> **Your objective**
In the records below, find each line holding the word "géographique" and copy it.

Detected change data
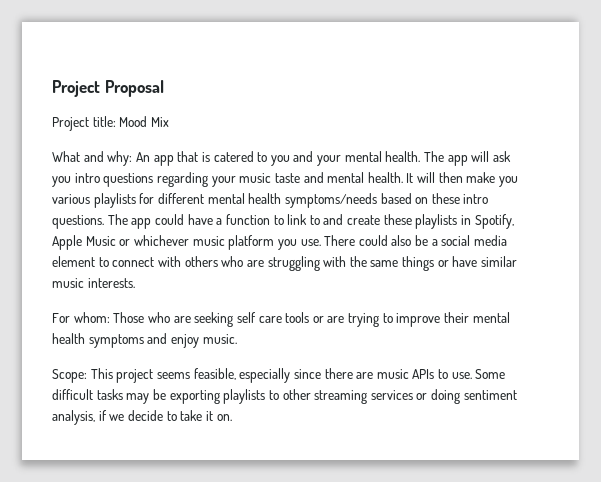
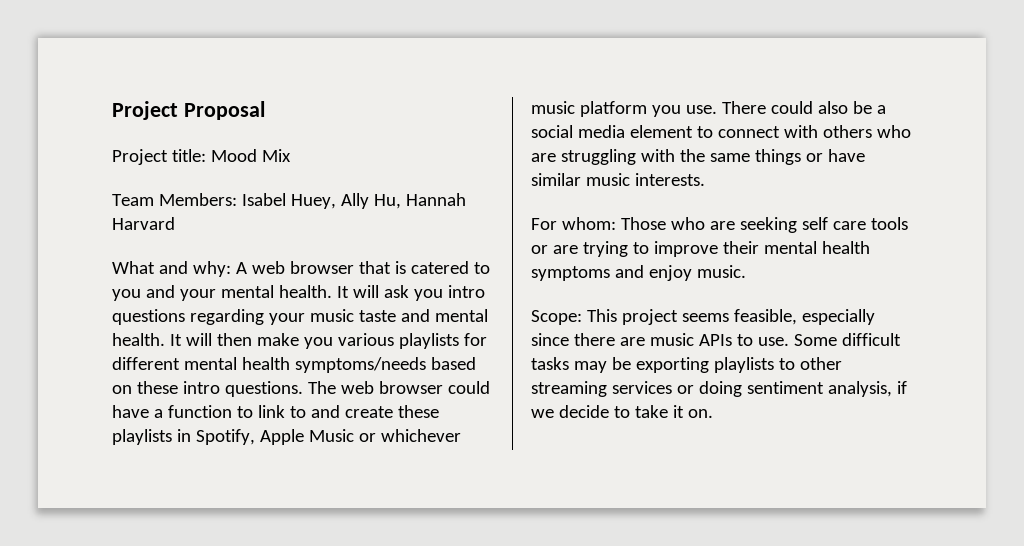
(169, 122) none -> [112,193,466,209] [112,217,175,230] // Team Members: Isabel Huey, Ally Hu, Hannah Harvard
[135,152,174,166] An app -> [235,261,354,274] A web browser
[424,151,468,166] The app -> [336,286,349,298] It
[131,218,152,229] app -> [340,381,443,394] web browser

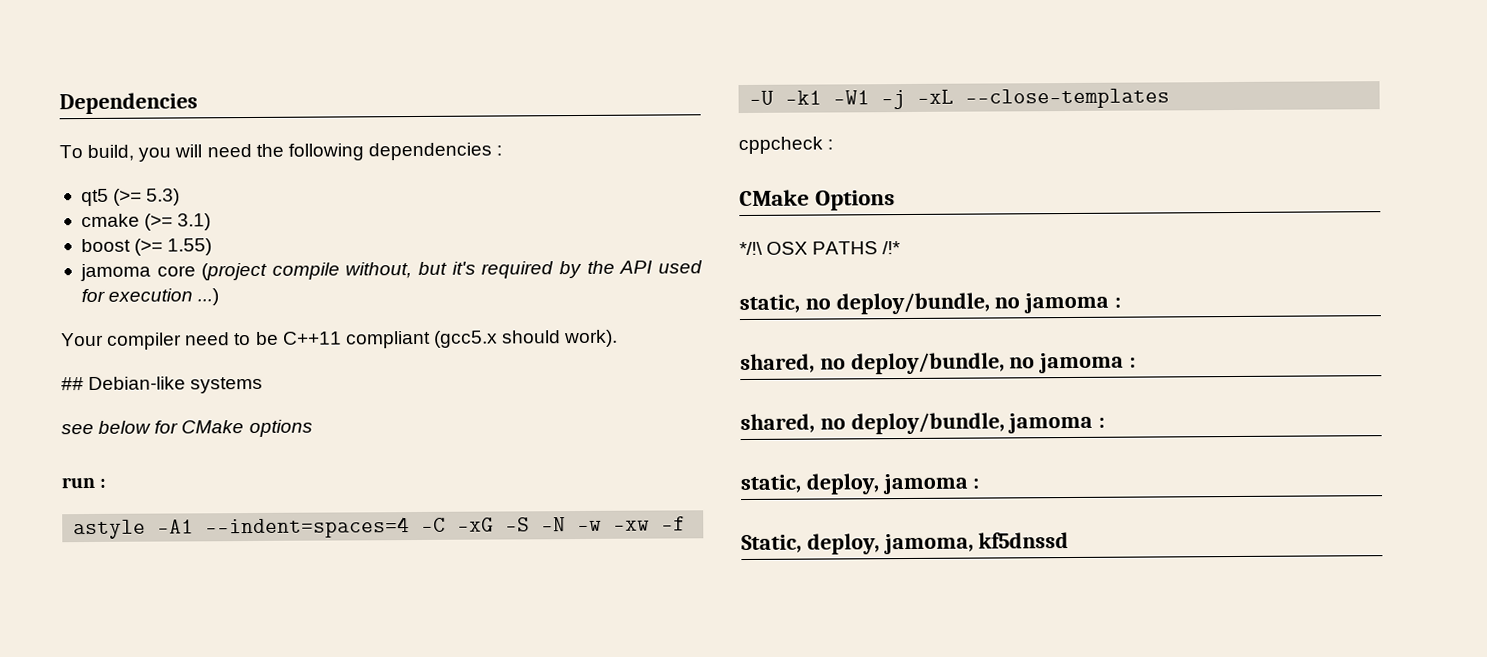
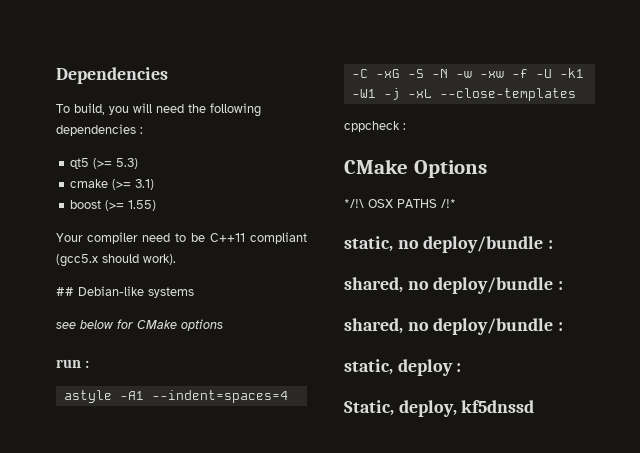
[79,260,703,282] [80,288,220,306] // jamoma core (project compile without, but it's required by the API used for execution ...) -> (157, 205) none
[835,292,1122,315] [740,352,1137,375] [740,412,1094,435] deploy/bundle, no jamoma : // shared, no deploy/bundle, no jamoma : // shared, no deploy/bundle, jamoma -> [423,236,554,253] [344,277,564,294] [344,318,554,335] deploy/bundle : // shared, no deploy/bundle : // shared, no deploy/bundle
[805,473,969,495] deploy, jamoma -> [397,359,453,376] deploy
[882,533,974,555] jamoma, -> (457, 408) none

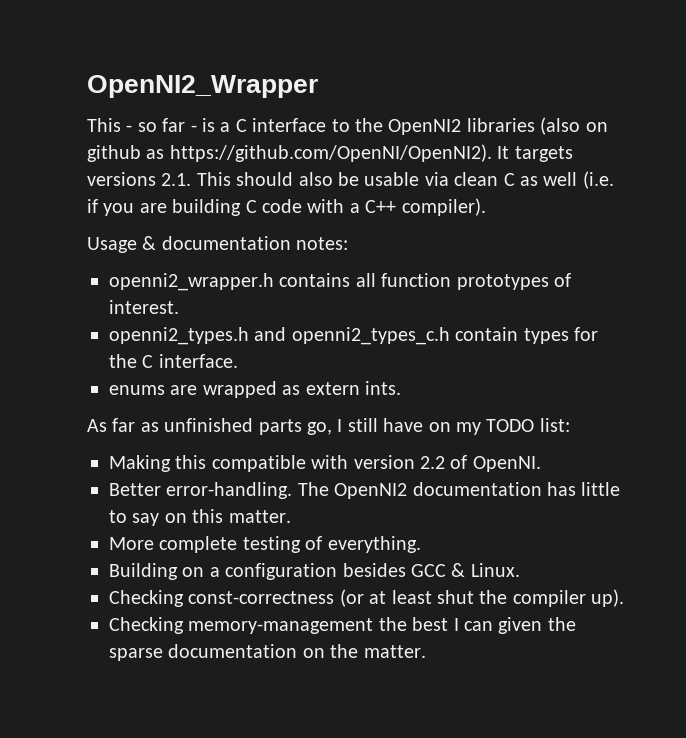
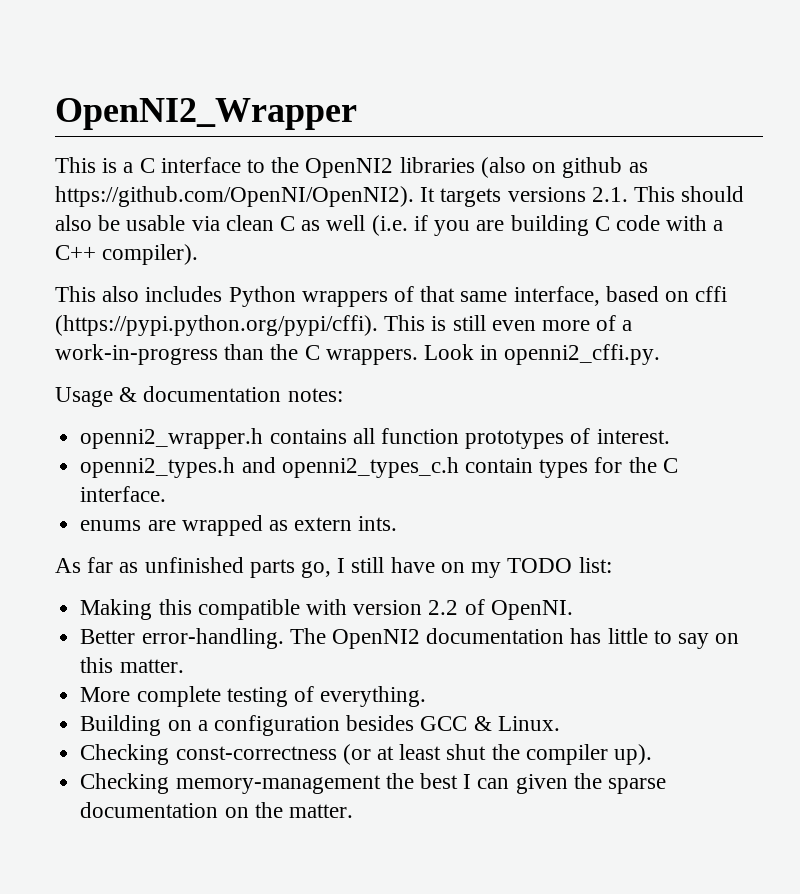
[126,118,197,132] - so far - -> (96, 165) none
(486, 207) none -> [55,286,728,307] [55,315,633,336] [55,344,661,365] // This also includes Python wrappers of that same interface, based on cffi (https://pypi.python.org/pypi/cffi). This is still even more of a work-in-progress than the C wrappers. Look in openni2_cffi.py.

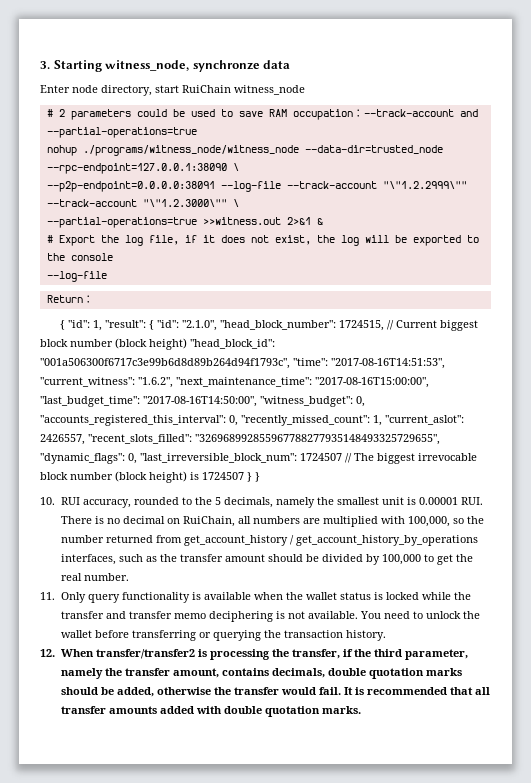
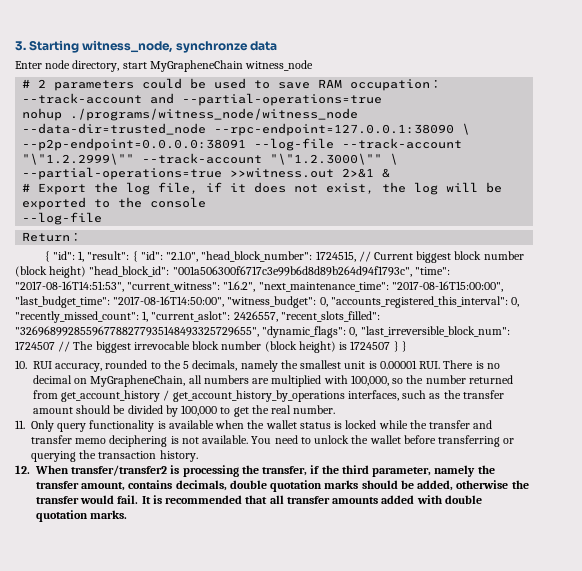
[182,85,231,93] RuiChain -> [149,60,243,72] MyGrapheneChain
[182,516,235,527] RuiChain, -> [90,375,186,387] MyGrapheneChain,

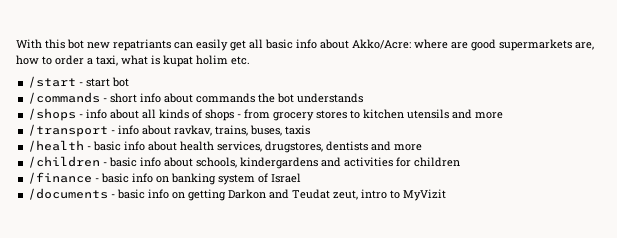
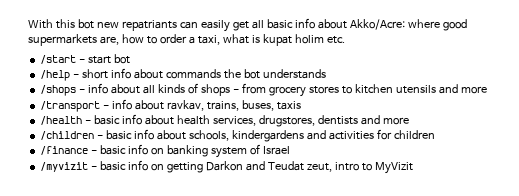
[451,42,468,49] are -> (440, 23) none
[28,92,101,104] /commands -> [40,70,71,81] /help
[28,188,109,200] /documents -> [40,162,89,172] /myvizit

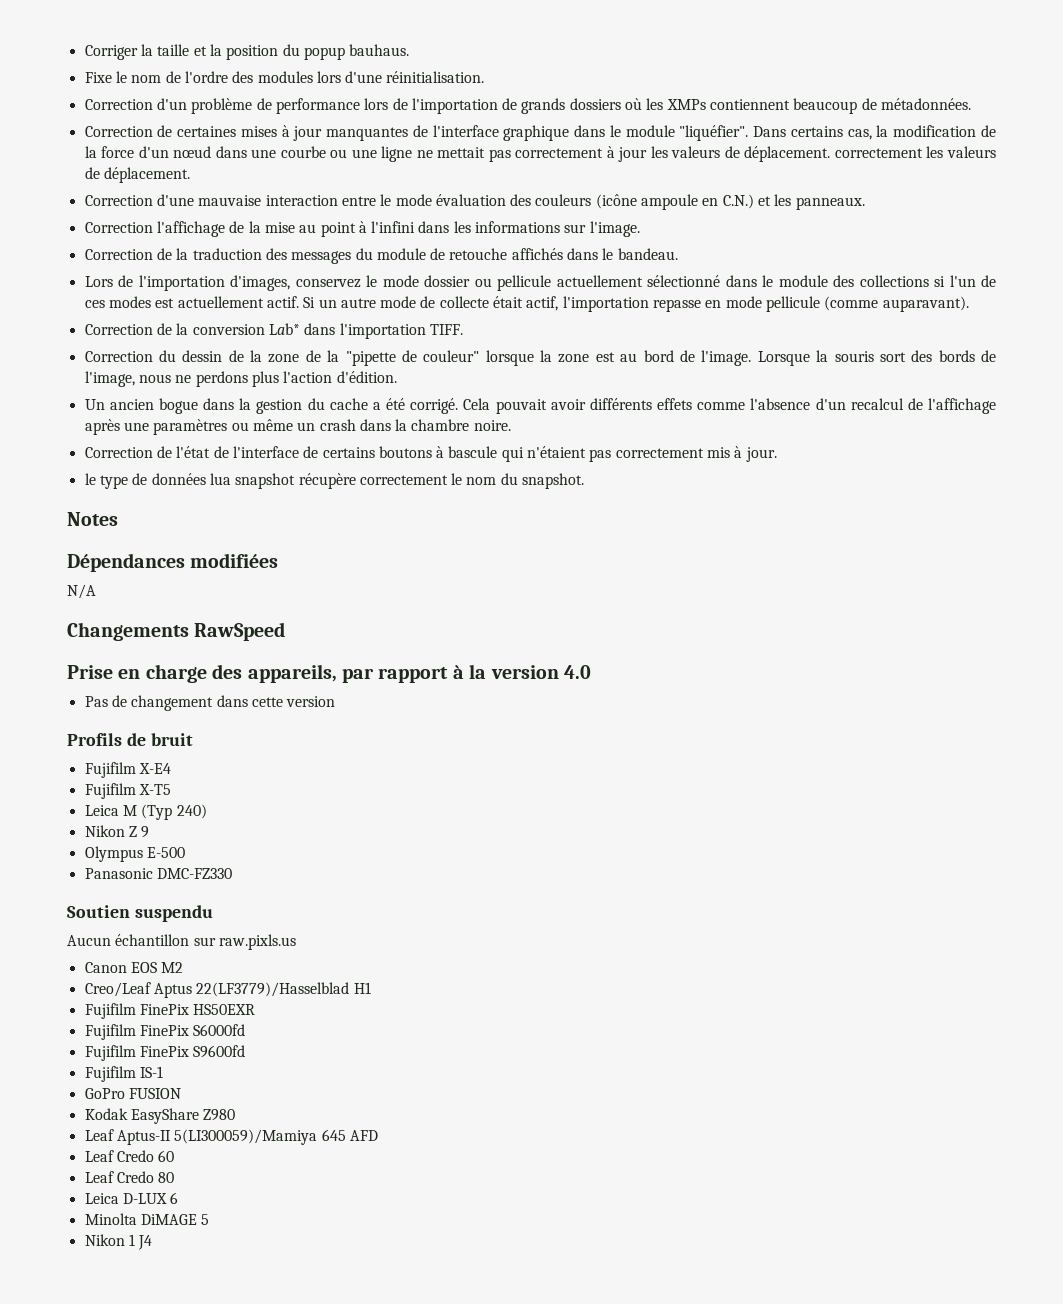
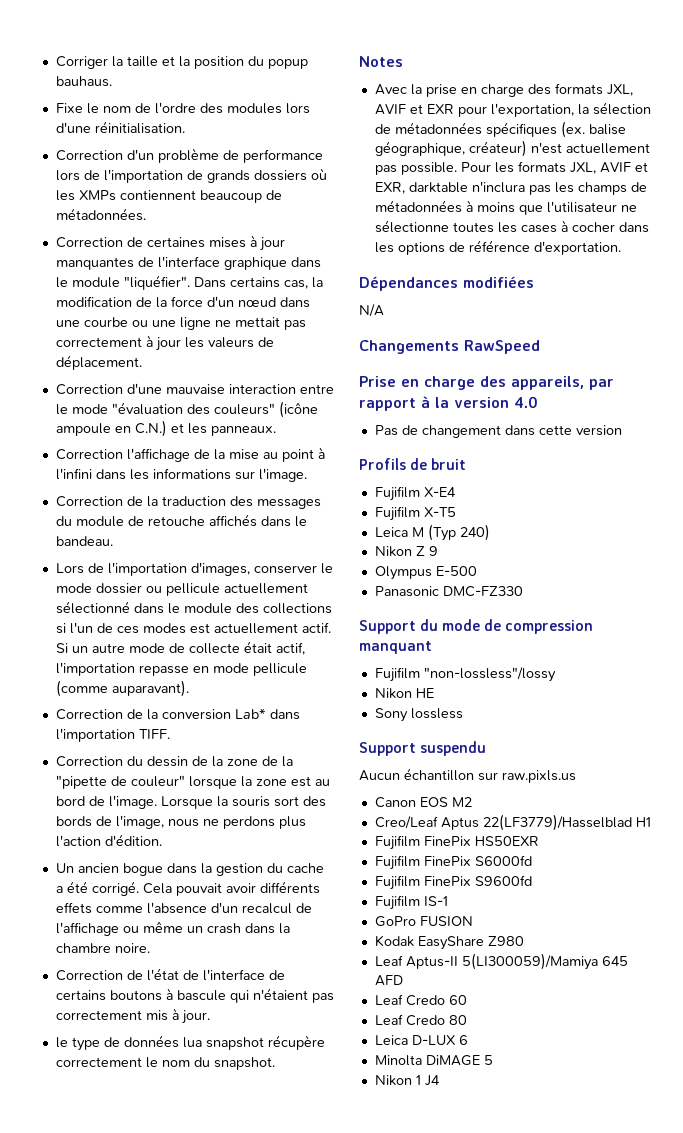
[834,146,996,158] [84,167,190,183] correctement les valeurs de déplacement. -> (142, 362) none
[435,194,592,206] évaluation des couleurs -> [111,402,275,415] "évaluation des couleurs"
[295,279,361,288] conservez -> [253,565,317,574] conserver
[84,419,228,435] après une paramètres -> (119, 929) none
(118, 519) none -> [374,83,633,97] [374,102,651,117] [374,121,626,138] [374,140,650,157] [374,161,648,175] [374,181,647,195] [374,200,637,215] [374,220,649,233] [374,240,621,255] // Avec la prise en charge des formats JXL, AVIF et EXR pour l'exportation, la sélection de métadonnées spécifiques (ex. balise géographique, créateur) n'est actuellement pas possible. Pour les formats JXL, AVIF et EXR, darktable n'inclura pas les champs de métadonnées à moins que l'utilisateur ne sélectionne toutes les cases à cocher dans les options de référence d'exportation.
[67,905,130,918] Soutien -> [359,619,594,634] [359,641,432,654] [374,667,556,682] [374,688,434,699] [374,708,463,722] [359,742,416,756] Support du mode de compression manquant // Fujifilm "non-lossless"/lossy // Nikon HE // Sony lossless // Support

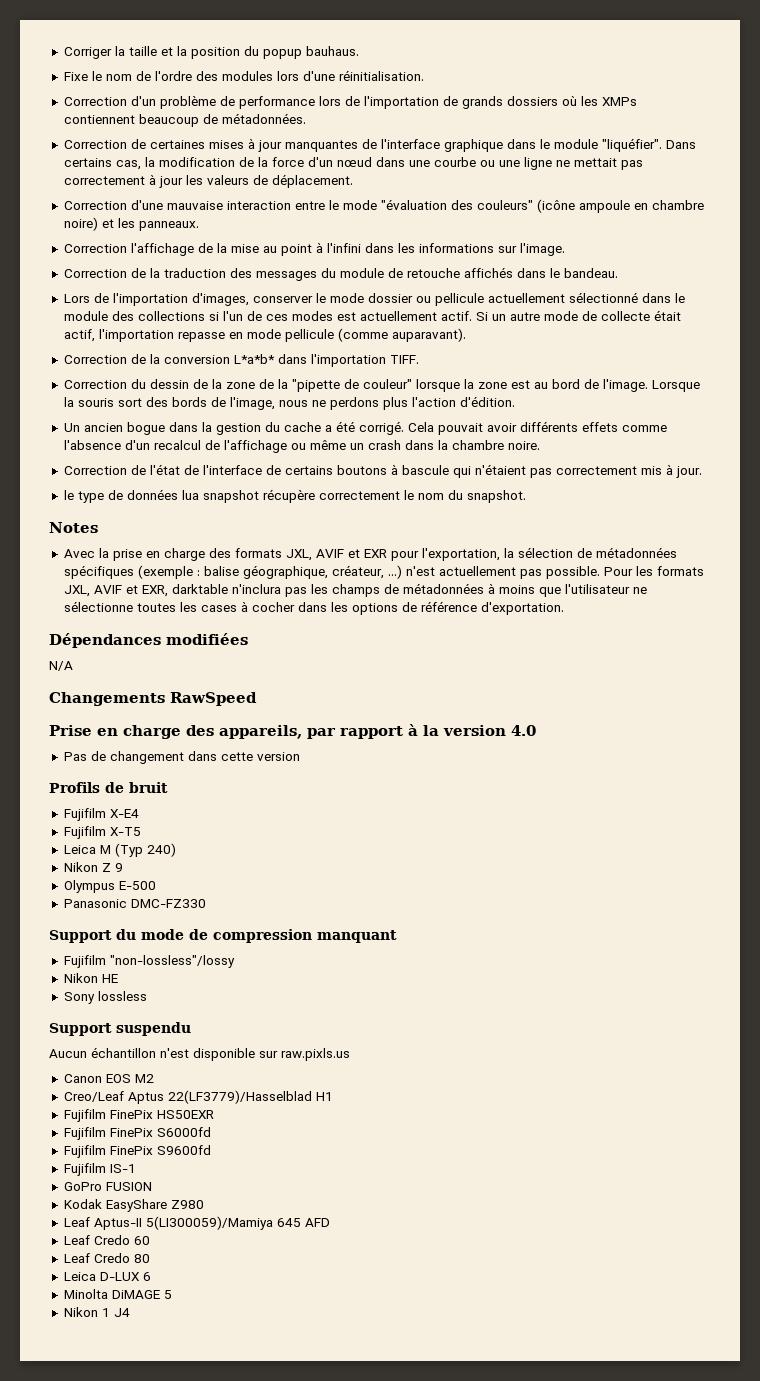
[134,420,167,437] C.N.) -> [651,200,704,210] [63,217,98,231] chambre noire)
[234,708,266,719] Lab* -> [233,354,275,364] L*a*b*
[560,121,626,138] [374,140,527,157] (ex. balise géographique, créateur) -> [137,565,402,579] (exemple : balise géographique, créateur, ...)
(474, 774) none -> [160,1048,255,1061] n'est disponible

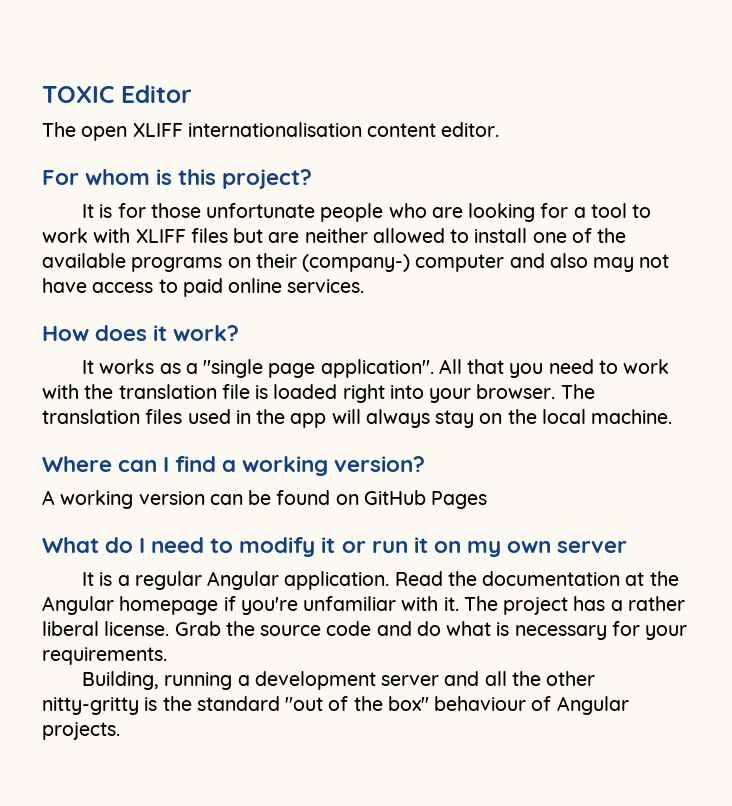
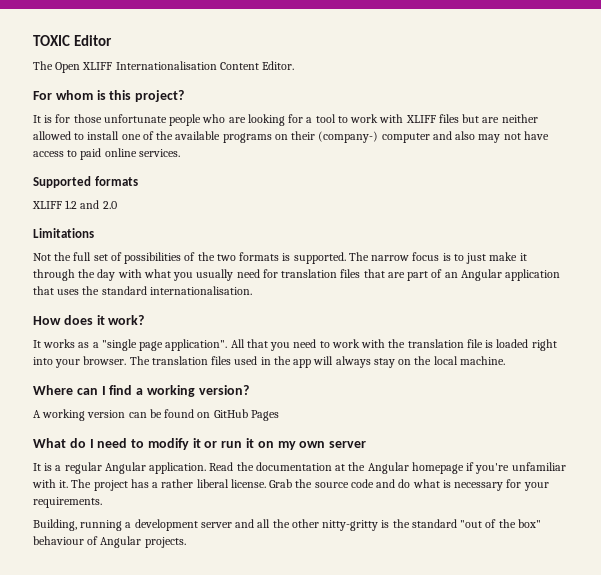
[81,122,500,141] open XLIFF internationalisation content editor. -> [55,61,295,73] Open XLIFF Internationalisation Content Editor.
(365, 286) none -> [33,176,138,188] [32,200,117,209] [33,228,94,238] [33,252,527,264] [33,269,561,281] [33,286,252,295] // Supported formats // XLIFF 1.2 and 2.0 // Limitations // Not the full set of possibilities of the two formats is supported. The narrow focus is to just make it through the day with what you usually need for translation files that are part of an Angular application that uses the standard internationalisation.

> **Output**
(118, 519) none -> [374,83,633,97] [374,102,651,117] [374,121,626,138] [374,140,650,157] [374,161,648,175] [374,181,647,195] [374,200,637,215] [374,220,649,233] [374,240,621,255] // Avec la prise en charge des formats JXL, AVIF et EXR pour l'exportation, la sélection de métadonnées spécifiques (ex. balise géographique, créateur) n'est actuellement pas possible. Pour les formats JXL, AVIF et EXR, darktable n'inclura pas les champs de métadonnées à moins que l'utilisateur ne sélectionne toutes les cases à cocher dans les options de référence d'exportation.
[560,121,626,138] [374,140,527,157] (ex. balise géographique, créateur) -> [137,565,402,579] (exemple : balise géographique, créateur, ...)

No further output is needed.